Under the law of nature, all men are born free

[This is an excerpt of my argument in the court case, Howell v. Netherland, where I defended a slave, Samuel Howell, on April 1770. Unfortunately, I was not successful. However, I took on another enslaved client, George Manly, in 1772 — I was successful in that case. When free, Mr. Manly later worked in Monticello for wages. In my seven-year career as a lawyer (1767-1774), I represented seven free-seeking enslaved men pro bono.]

On behalf of the plaintiff it was insisted, 1st, that if he could be detained in servitude by his first master, he could not be aliened. But 2nd, that he could not be detained in servitude.

Under the law of nature, all men are born free, every one comes into the world with a right to his own person, which includes the liberty of moving and using it at his own will. This is what is called personal liberty, and is given him by the author of nature, because necessary for his own sustenance. The reducing the mother to servitude was a violation of the law of nature: surely then the same law cannot prescribe a continuance of the violation to her issue, and that too without end, for if it extends to any, it must to every degree of descendants.
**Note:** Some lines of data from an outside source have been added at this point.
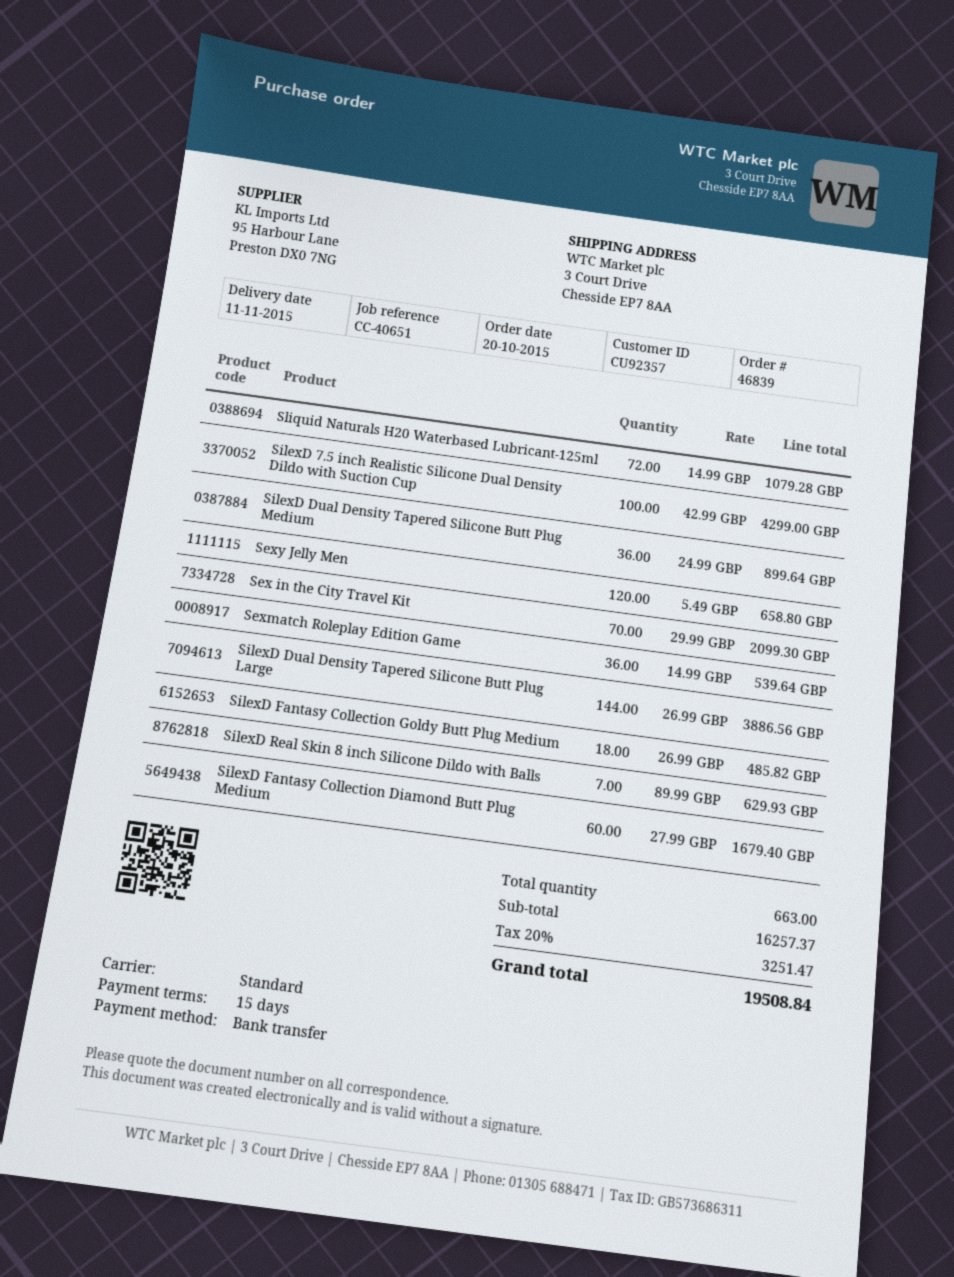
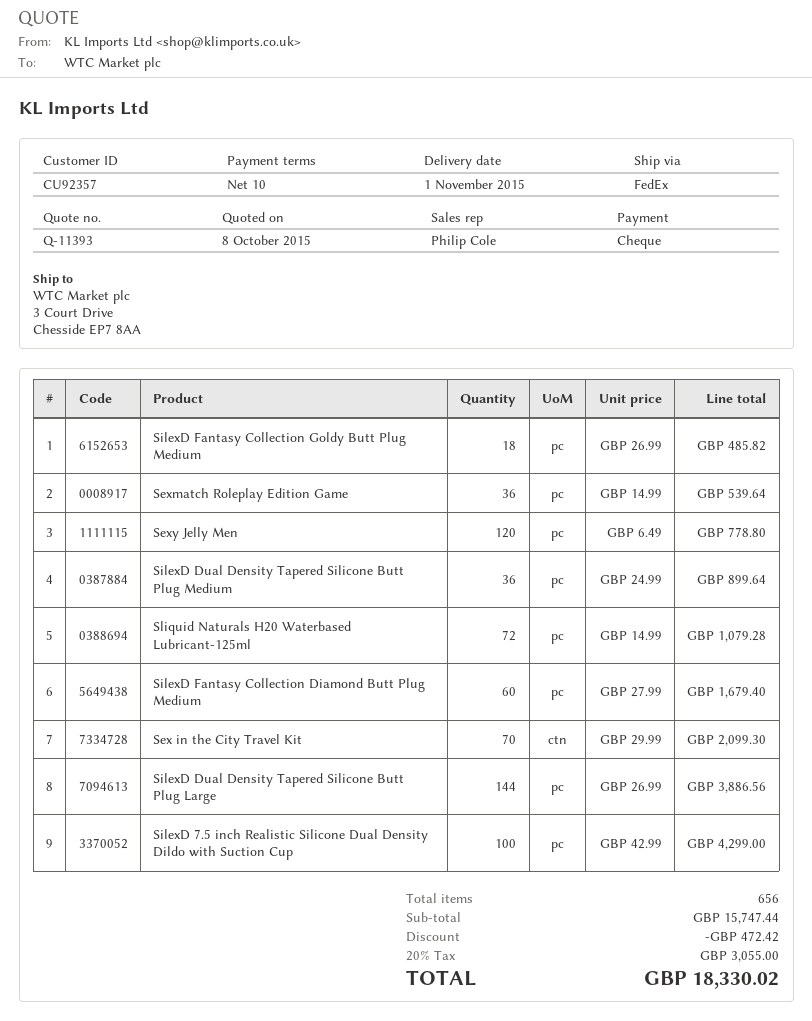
delivery date: 2015-11-11 -> 2015-11-01
payment terms: 15 days -> 10 days
payment method: bank transfer -> cheque
shipping method: standard -> FedEx
Sexy Jelly Men: 120 x 5.49 = 658.80 -> 120 x 6.49 = 778.80
SilexD Real Skin 8 inch Silicone Dildo with Balls: 7 x 89.99 = 629.93 -> none
total quantity: 663 -> 656
subtotal: 16257.37 -> 15747.44
discount: none -> 472.42
tax: 20% = 3251.47 -> 20% = 3055.00
total: 19508.84 -> 18330.02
Puff. b. 6. c. 3. s. 4. 9. supports this doctrine.

For having proved that servitude to be rightful, must be founded on either compact, or capture in war, he proceeds to shew that the children of the latter only follow the condition of the mother: for which he gives this reason, that the person and labor of the mother in a condition of perfect slavery, (as he supposes to be that of the captive in war) being the property of the master, it is impossible she should maintain it but with her master’s goods; by which he supposes a debt contracted from the infant to the master. But he says in cases of servitude founded on contract, “The food of the future issue is contained or implied in their own maintenance, which their master owes them as a just debt; and consequently their children are not involved in a necessity of slavery.” This is the nature of the servitude introduced by the act of 1705, the master deriving his title to the service of the mother, entirely from the contract entered into with the churchwardens. That the bondage of the mother does not under the law of nature, infer that of her issue, as included in her, is further obvious from this consideration, that by the same reason, the bondage of the father would infer that of his issue; for he may with equal, and some anatomists say with greater reason, be said to include all his posterity. But this very law admits there is no such descent of condition from father to child, when it imposes servitude on the child of a slave, which would have been unnecessary, if the condition had descended of course.

Again, if it be a law of nature that the child shall follow the condition of the parent, it would introduce a very perplexing dilemma; as where the one parent is free and the other a slave. Here the child is to be a slave says this this law by inheritance of the father’s bondage: but it is also to be free, says the same law by inheritance of its mother’s freedom. This contradiction proves it to be no law of nature.

[P.S.: After I lost Sam Howell’s case, I gave Mr. Howell some money as consolation. I forgot about this but when I referred to my Memorandum Books of 1773, I recorded down on May 21, 1773, “George Manly began to work for me the 15th of this month. We made no agreement but I shall be willing to give him from ten to twelve pounds a year.” In 1773, the average annual income for colonial Americans was about 14 pounds, with free whites making about 16 pounds, and indentured servants earning about 9 pounds.]